Entries shown>
== Segment start ==
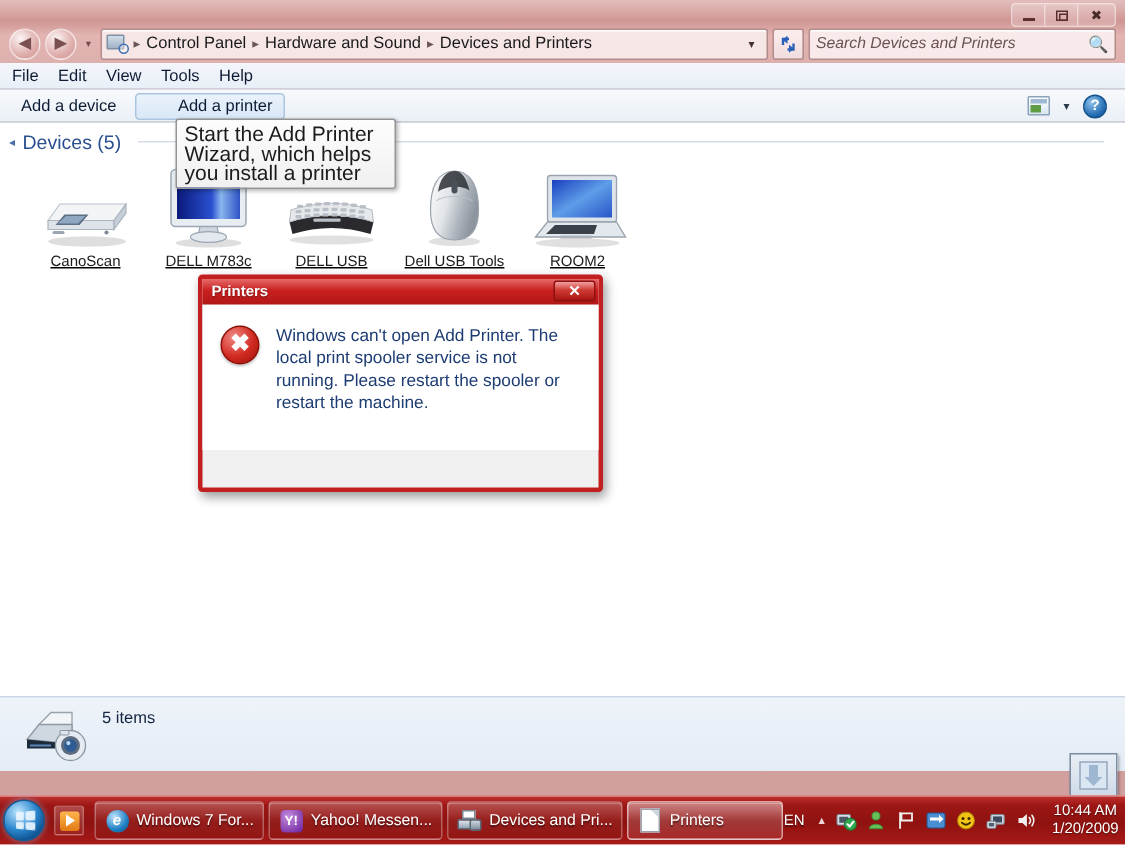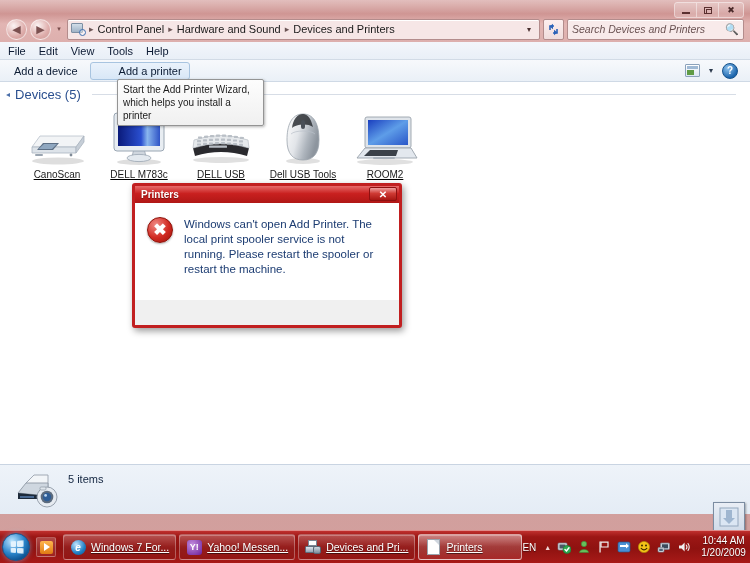--- a/index.html
+++ b/index.html
@@ -71,21 +71,21 @@
   }
   .crumb-sep{ font-size:9px;color:#6b5454;padding:0 1px;}
   .addr-dd{ margin-left:auto;font-size:8px;color:#4a3030;padding:0 6px;}
   .refresh-btn{
     width:21px;height:21px;border:1px solid #b38c8c;border-radius:2px;
     background:linear-gradient(180deg,#fdeeee,#f0dcdc);
     display:flex;align-items:center;justify-content:center;
     color:#2b62b8;font-size:11px; flex:none;
   }
   .search-box{
-    width:177px;height:21px;background:#f8eaea;border:1px solid #b38c8c;border-radius:2px;
+    width:205px;height:21px;background:#f8eaea;border:1px solid #b38c8c;border-radius:2px;
     display:flex;align-items:center;padding:0 4px;flex:none;
     box-shadow:inset 0 1px 0 #fff;
   }
   .search-ph{ font-size:10.5px;color:#6a5252;font-style:italic;flex:1;}
   .search-ico{ color:#2b62b8;font-size:11px;}
 
   
   .menubar{
     position:absolute;left:0;top:42px;width:750px;height:18px;
     background:linear-gradient(180deg,#f3f6fb,#e9eff7);
@@ -161,21 +161,21 @@
 
   
   .tooltip{
     position:absolute;left:117px;top:79px;width:147px;
     background:linear-gradient(180deg,#fdfdfd,#f0f0f0);
     border:1px solid #949494; border-radius:2px;
     padding:3px 5px;
     box-shadow:1px 1px 3px rgba(0,0,0,.3);
     z-index:40;
   }
-  .tooltip-text{ font-size:10px;color:#1b1b1b;line-height:13px;}
+  .tooltip-text{ font-size:14px;color:#1b1b1b;line-height:13px;}
 
   
   .dialog{
     position:absolute;left:132px;top:183px;width:270px;height:145px;
     border:3px solid #c11f20;
     border-radius:3px;
     background:#f0f0f0;
     box-shadow:2px 3px 7px rgba(0,0,0,.4);
     z-index:50;
   }
@@ -248,21 +248,21 @@
     height:26px;min-width:104px;padding:0 6px;
     border:1px solid rgba(255,255,255,.30);border-radius:3px;
     background:linear-gradient(180deg,rgba(255,255,255,.26),rgba(255,255,255,.06) 48%,rgba(0,0,0,.08));
     display:flex;align-items:center;gap:5px;
     box-shadow:inset 0 1px 0 rgba(255,255,255,.25);
   }
   .task.active{
     background:linear-gradient(180deg,rgba(255,255,255,.48),rgba(255,255,255,.18) 48%,rgba(255,255,255,.08));
     border:1px solid rgba(255,255,255,.55);
   }
-  .task-label{ font-size:10.5px;color:#fff;white-space:nowrap;text-shadow:0 1px 1px rgba(0,0,0,.5);text-decoration:underline;}
+  .task-label{ font-size:10.5px;color:#fff;white-space:nowrap;text-shadow:0 1px 1px rgba(0,0,0,.5);}
   .task-ico{width:16px;height:16px;flex:none;display:flex;align-items:center;justify-content:center;}
   .ie-ico{width:15px;height:15px;border-radius:50%;background:radial-gradient(circle at 35% 30%,#bfe4ff,#1f7fc4 60%,#0d4f85);color:#fff;font-size:10px;font-weight:bold;font-style:italic;display:flex;align-items:center;justify-content:center;}
   .yahoo-ico{width:15px;height:15px;border-radius:3px;background:radial-gradient(circle at 35% 30%,#c28bdd,#6b1e99);display:flex;align-items:center;justify-content:center;color:#fff;font-size:9px;font-weight:bold;}
   .dp-ico{width:17px;height:14px;position:relative;}
   .dp-ico .pr{position:absolute;left:0;bottom:1px;width:13px;height:7px;background:linear-gradient(180deg,#dfe6ee,#96a4b4);border:1px solid #5f6e7d;border-radius:1px;}
   .dp-ico .pp{position:absolute;left:3px;top:0;width:9px;height:6px;background:#fff;border:1px solid #7b8593;}
   .dp-ico .cm{position:absolute;right:0;bottom:0;width:8px;height:8px;border-radius:2px;background:linear-gradient(180deg,#cfd8e2,#7e8c9c);border:1px solid #5a6775;}
   .doc-ico{width:13px;height:16px;background:#fff;border:1px solid #9aa3ad;position:relative;}
   .doc-ico:after{content:"";position:absolute;right:0;top:0;border-left:5px solid transparent;border-top:5px solid #cfd6de;}
   .tray{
== Segment end ==
Activity> On how many lines of the listing does the string "rgba" appear? Only the number should be given.

Answer to the exercise> 9